这是我没猜到小鱼儿不敢理我的原因竟还有这一层,难怪,当初我和梁逸在外人看来也是两情相悦,琴瑟和谐,想必小鱼儿也有耳闻。
“在宫中见到姐姐高兴还来不及,但又怕姐姐怪罪于我,就不敢多说话,只能借着每日请安远远看姐姐几眼。”说着说着就倒在我的怀里求安慰。
我和愉嫔看着伤势严重,但都是一些皮外伤并不打紧,养个几天也就好了。
不过林贵人因怀着身孕摔跤惊动了胎气,孩子怕是保不住了,二皇子被驭马师保护的很好只是受了点惊吓。
事发突然,大家都来不及多想,我在宫中养伤数日都没琢磨出整件事到底是何人所为,整件事到底针对的是谁。
梁逸命人彻查此事,当日要不是我挺身而出,怕是皇子们和公主们都要受伤,要是查出有人胆敢谋害皇子决不轻饶。
过了几日淑贵妃就带着二皇子过来给我请安,二皇子吃完点心就让宫人带出去玩了,看来猎场之事二皇子并没放在心上。
我看出淑贵妃欲言又止的模样,挥了挥手让闲杂人退下。
淑贵妃见人退下就迫不及待开口:“娘娘,臣妾严查了狩猎场所有的人员和所有的马匹,竟未发现了一丝踪迹,没有任何破绽,反而让臣妾觉得这件事绝不会小马儿发狂这么简单。”
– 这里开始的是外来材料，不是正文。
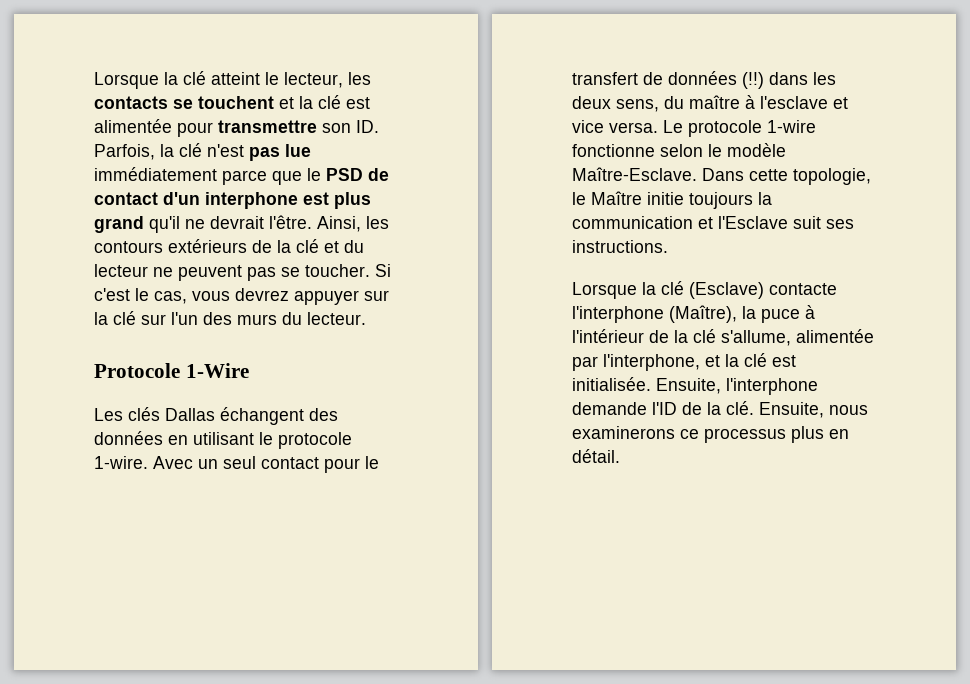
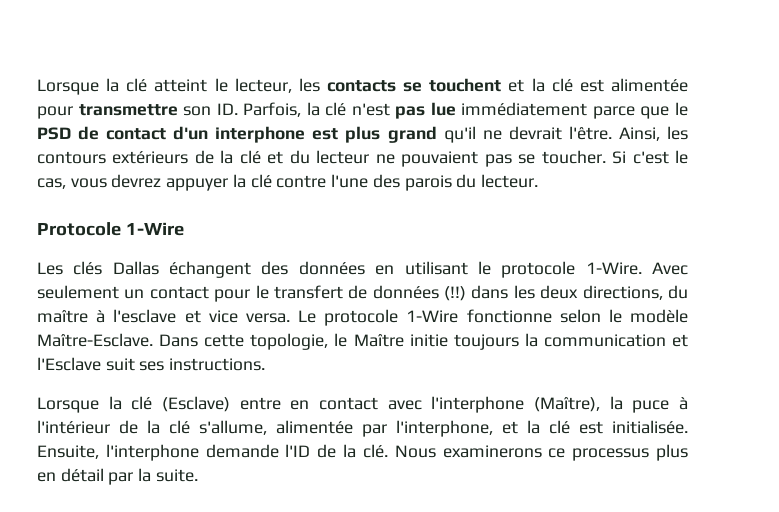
- Ainsi, les contours extérieurs de la clé et du lecteur ne peuvent pas se toucher.
+ Ainsi, les contours extérieurs de la clé et du lecteur ne pouvaient pas se toucher.
- Si c'est le cas, vous devrez appuyer sur la clé sur l'un des murs du lecteur.
+ Si c'est le cas, vous devrez appuyer la clé contre l'une des parois du lecteur.
- Les clés Dallas échangent des données en utilisant le protocole 1-wire. Avec un seul contact pour le transfert de données (!!) dans les deux sens, du maître à l'esclave et vice versa.
+ Les clés Dallas échangent des données en utilisant le protocole 1-Wire. Avec seulement un contact pour le transfert de données (!!) dans les deux directions, du maître à l'esclave et vice versa.
- Le protocole 1-wire fonctionne selon le modèle Maître-Esclave.
+ Le protocole 1-Wire fonctionne selon le modèle Maître-Esclave.
- Lorsque la clé (Esclave) contacte l'interphone (Maître), la puce à l'intérieur de la clé s'allume, alimentée par l'interphone, et la clé est initialisée.
+ Lorsque la clé (Esclave) entre en contact avec l'interphone (Maître), la puce à l'intérieur de la clé s'allume, alimentée par l'interphone, et la clé est initialisée.
- Ensuite, nous examinerons ce processus plus en détail.
+ Nous examinerons ce processus plus en détail par la suite.

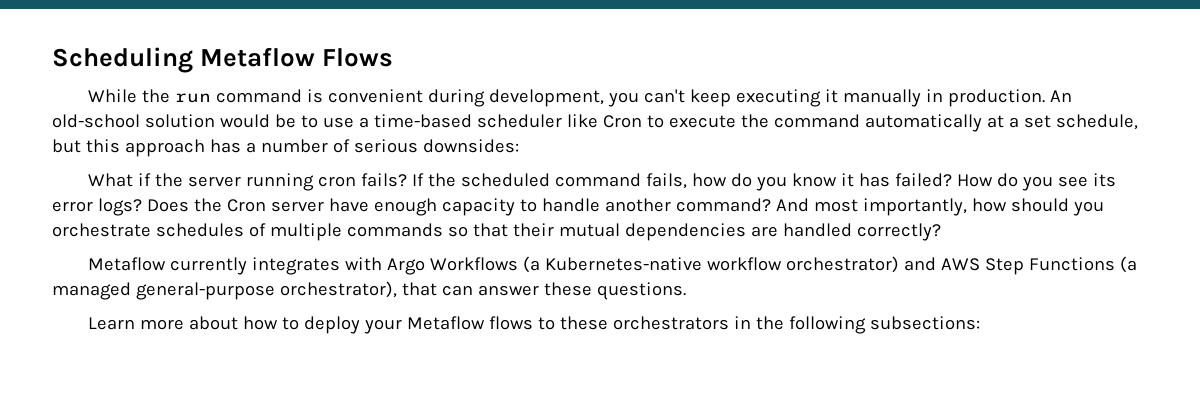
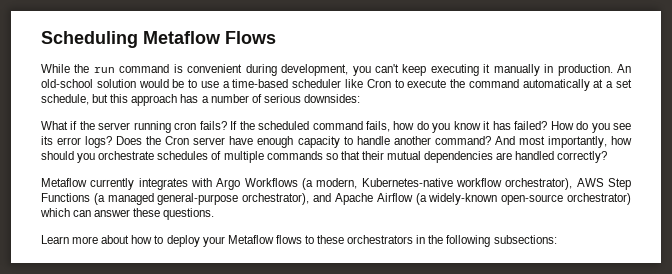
- Metaflow currently integrates with Argo Workflows (a Kubernetes-native workflow orchestrator) and AWS Step Functions (a managed general-purpose orchestrator), that can answer these questions.
+ Metaflow currently integrates with Argo Workflows (a modern, Kubernetes-native workflow orchestrator), AWS Step Functions (a managed general-purpose orchestrator), and Apache Airflow (a widely-known open-source orchestrator) which can answer these questions.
我思索片刻,人没问题,马儿也没问题,“马料呢,查了吗?”
马儿放出来时,都会给马儿吃点草料,如果在草料里掺点东西也未可知。
如果是马料有问题那当日喂马儿的人就有最大的嫌疑,只要顺着查下去一定会发现些什么。
但若是什么也查不到,只能说此人为了此事蓄谋以久,他在暗处我们在明处,我们暂时只能更加小心行事,等他狐狸尾巴露出。
经历一场,愉嫔如同李青青一般,天天往坤宁宫送自己做的小点心。
结果全都装进了青青的肚子里,愉嫔知道青青爱吃后,便每次都是送三份,淑贵妃宫里也有一份,而我的那份自是不会有人再抢着吃了。
我也格外珍惜与愉嫔这段失而复得的友谊,也希望在这宫中能和儿时一般能够护着她,这样的感觉就如同我一直都是林家女儿,而不是这梁国的皇后。
转眼年关将至,各宫都透露着喜气洋洋,各处都张灯结彩,并未因猎场之事受到太大的影响,大家都欢欢喜喜准备迎接新年的到来。
各宫也都愈发忙碌了起来,梁逸忙着接见各国派来庆贺新年的使臣,连着几日都未踏进后宫的门,我也期盼着新年的到来,可以安安稳稳过了年。
没想到我的期盼很快就被打破了。各国之间也都在年关之时会相互来往,我没想到北国这次竟然没有随便派两个使臣过来,而是北国国君岚墨亲自过来,名义上是说为表两国友谊之好,要求梁国皇后亲自陪同。
听到岚墨这个名字,我还是忍不住发颤,尽管不断安慰自己这是在梁国,他不敢做什么,但是心里的恐惧还是让我心绪不宁,无法平静。